А на завтра нас всех устроили на хозработы. Трудотерапия, понимаешь. Но мы и тут хорошо устроились. Я попал с Лешей на продсклад, оборзели настолько, что обедали прямо на кухне. Продукты у нас всегда водились. Яша с пожарником попали на подсобное хозяйство госпиталя. Поясняю: они имели свободный выход в город, а значит и в вино-водочный магазин.

От така фигня, малята.

Как слово наше отзовется.

Май 1981 года. Военный госпиталь в г. Кандалакша.

Как известно — в армии матом не ругаются, в армии матом разговаривают. Я безошибочно узнаю пришедших с армии по их специфическому лексикону, где цензурные — только предлоги. Для примера смотрите мою историю про рядового Фейзулаева.

Итак, я лежал в госпитале Кандалакши, в отделении нейрохирургии. Врач сказал мне, чтобы я сходил в рентгеновскую лабораторию, сделал снимок.

Пошел в указанный адрес. В дверях лаборатории стояли две молоденькие медсестры и о чем-то увлеченно болтали. Я подошел к ним и хотел вежливо попросить их, чтобы дали мне пройти. Вот с этим-то, с вежливостью, и вышла заминка. Как же это разговаривать нужно с девушками? Ясно, матом нельзя. А как? Мысленно я построил несколько безматерных языковых конструкций, но самое пристойная фраза, что у меня вышла: «Вы чо, обалдели, в атаке?» Не годится. Главное, матом нельзя, твердил я себе. Девушки наконец заметили, что перед ними стоит боец в госпитальной пижаме и смущенно переминается.

— Ну что ты уставился на меня, родной, — сказала та из них, что побойчей. — Влюбился, что ли?

И тут я сразу, без задержки, одним духом выпалил:

— Что ты мне улыбки валишь, сушина, они мне ни в подсаде, ни в завале не нужны! Чахни тут из-за вас, как умирающий лебедь. Продерни, а то щас твои сучки зачокерую!

Девушки так обалдели, что расступились предо мной.

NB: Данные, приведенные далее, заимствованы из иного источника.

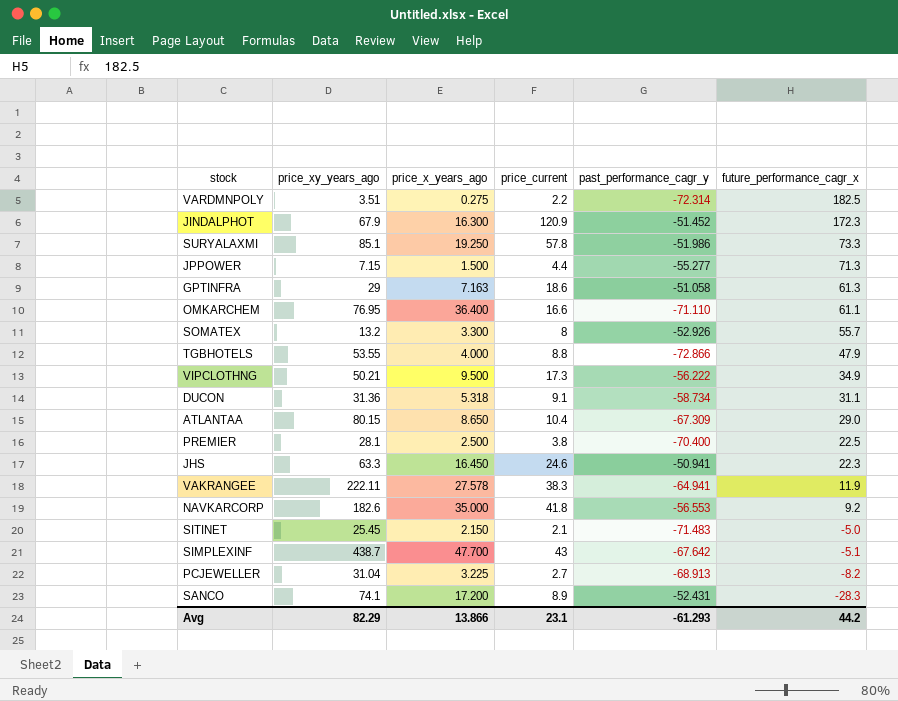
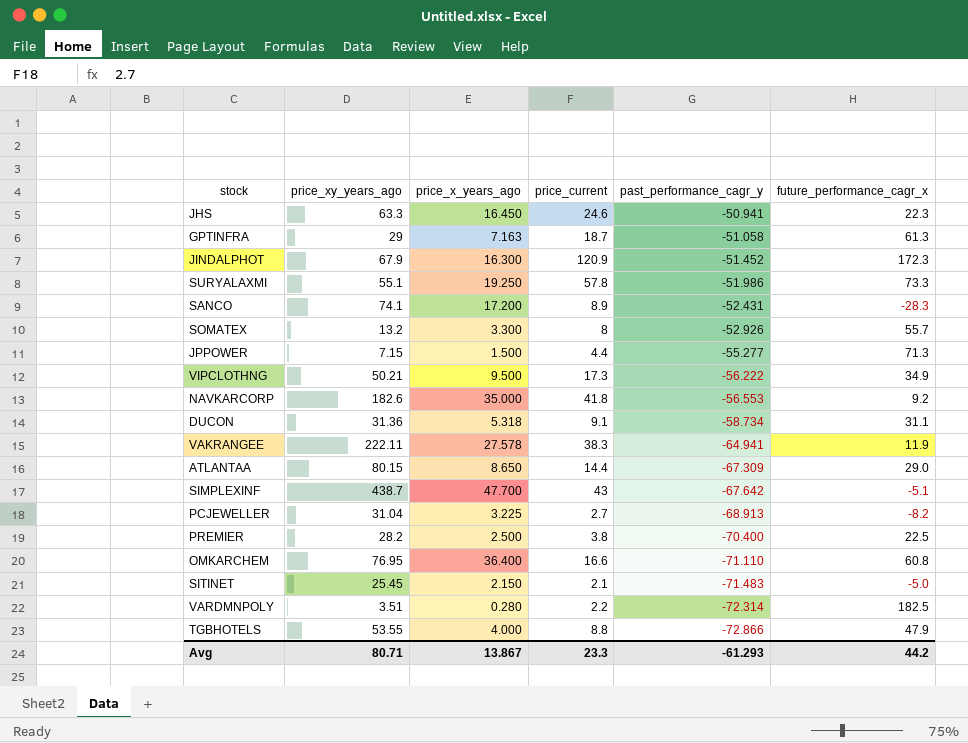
row order: future_performance_cagr_x descending -> past_performance_cagr_y descending
GPTINFRA | price_current: 18.6 -> 18.7
SURYALAXMI | price_xy_years_ago: 85.1 -> 55.1
ATLANTAA | price_current: 10.4 -> 14.4
PREMIER | price_xy_years_ago: 28.1 -> 28.2
OMKARCHEM | future_performance_cagr_x: 61.1 -> 60.8
VARDMNPOLY | price_x_years_ago: 0.275 -> 0.280
Avg | price_xy_years_ago: 82.29 -> 80.71
Avg | price_x_years_ago: 13.866 -> 13.867
Avg | price_current: 23.1 -> 23.3

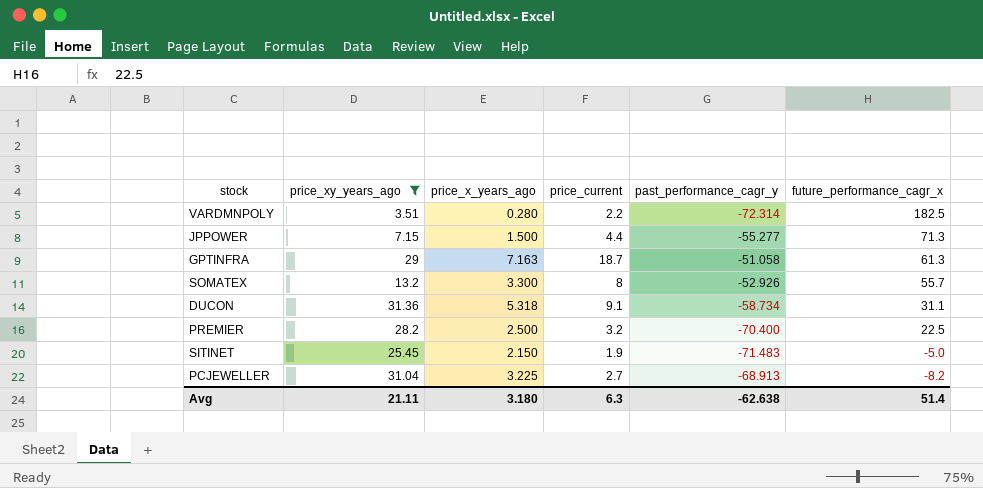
filter: none -> price_xy_years_ago <= 31.36
row order: past_performance_cagr_y descending -> future_performance_cagr_x descending
PREMIER | price_current: 3.8 -> 3.2
SITINET | price_current: 2.1 -> 1.9
Avg | price_xy_years_ago: 80.71 -> 21.11
Avg | price_x_years_ago: 13.867 -> 3.180
Avg | price_current: 23.3 -> 6.3
Avg | past_performance_cagr_y: -61.293 -> -62.638
Avg | future_performance_cagr_x: 44.2 -> 51.4

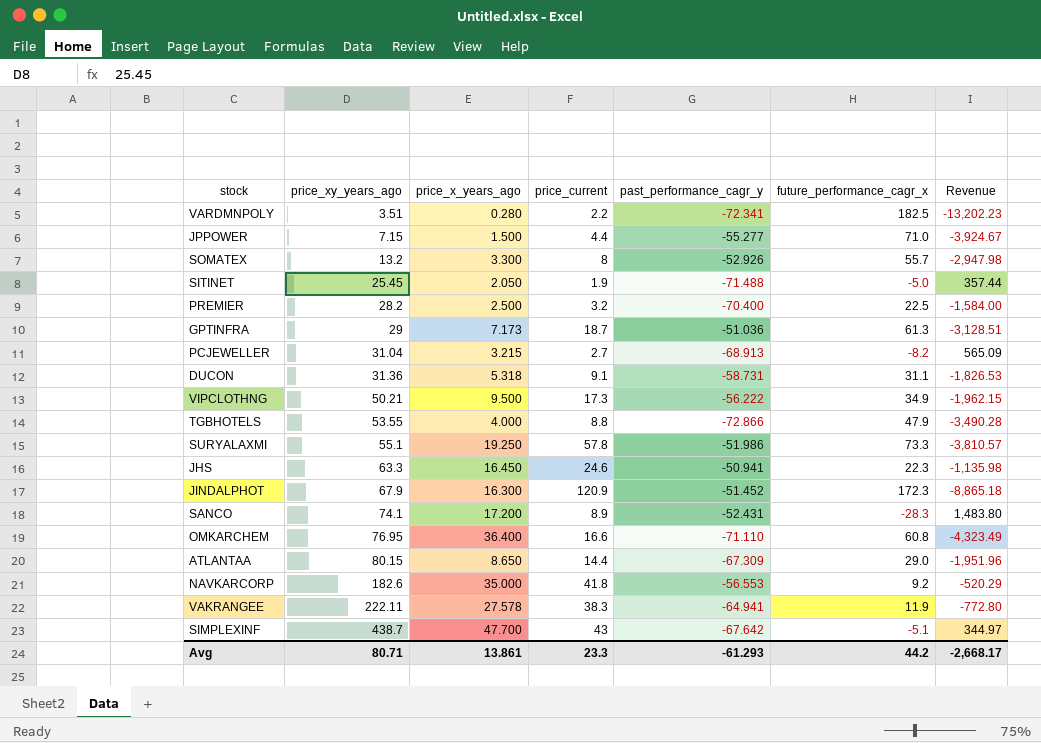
filter: price_xy_years_ago <= 31.36 -> none
row order: future_performance_cagr_x descending -> price_xy_years_ago ascending
column Revenue | formula: none -> [past_performance_cagr_y] * [future_performance_cagr_x]
VARDMNPOLY | past_performance_cagr_y: -72.314 -> -72.341
JPPOWER | future_performance_cagr_x: 71.3 -> 71.0
SITINET | price_x_years_ago: 2.150 -> 2.050
SITINET | past_performance_cagr_y: -71.483 -> -71.488
GPTINFRA | price_x_years_ago: 7.163 -> 7.173
GPTINFRA | past_performance_cagr_y: -51.058 -> -51.036
PCJEWELLER | price_x_years_ago: 3.225 -> 3.215
DUCON | past_performance_cagr_y: -58.734 -> -58.731
Avg | price_xy_years_ago: 21.11 -> 80.71
Avg | price_x_years_ago: 3.180 -> 13.861
Avg | price_current: 6.3 -> 23.3
Avg | past_performance_cagr_y: -62.638 -> -61.293
Avg | future_performance_cagr_x: 51.4 -> 44.2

Одна из них спросила другую:

— Это он по-каковски?

— Не знаю, вроде феня, но не блатная, это точно.

Я прошел мимо них с чувством глубокого удовлетворения и, обернувшись, добавил:

— Раскинули тут комля на волоке, честному грабарю протрелевать негде!

«Главное, без мата обошелся» — подумал я, и, довольный собой, пошел дальше.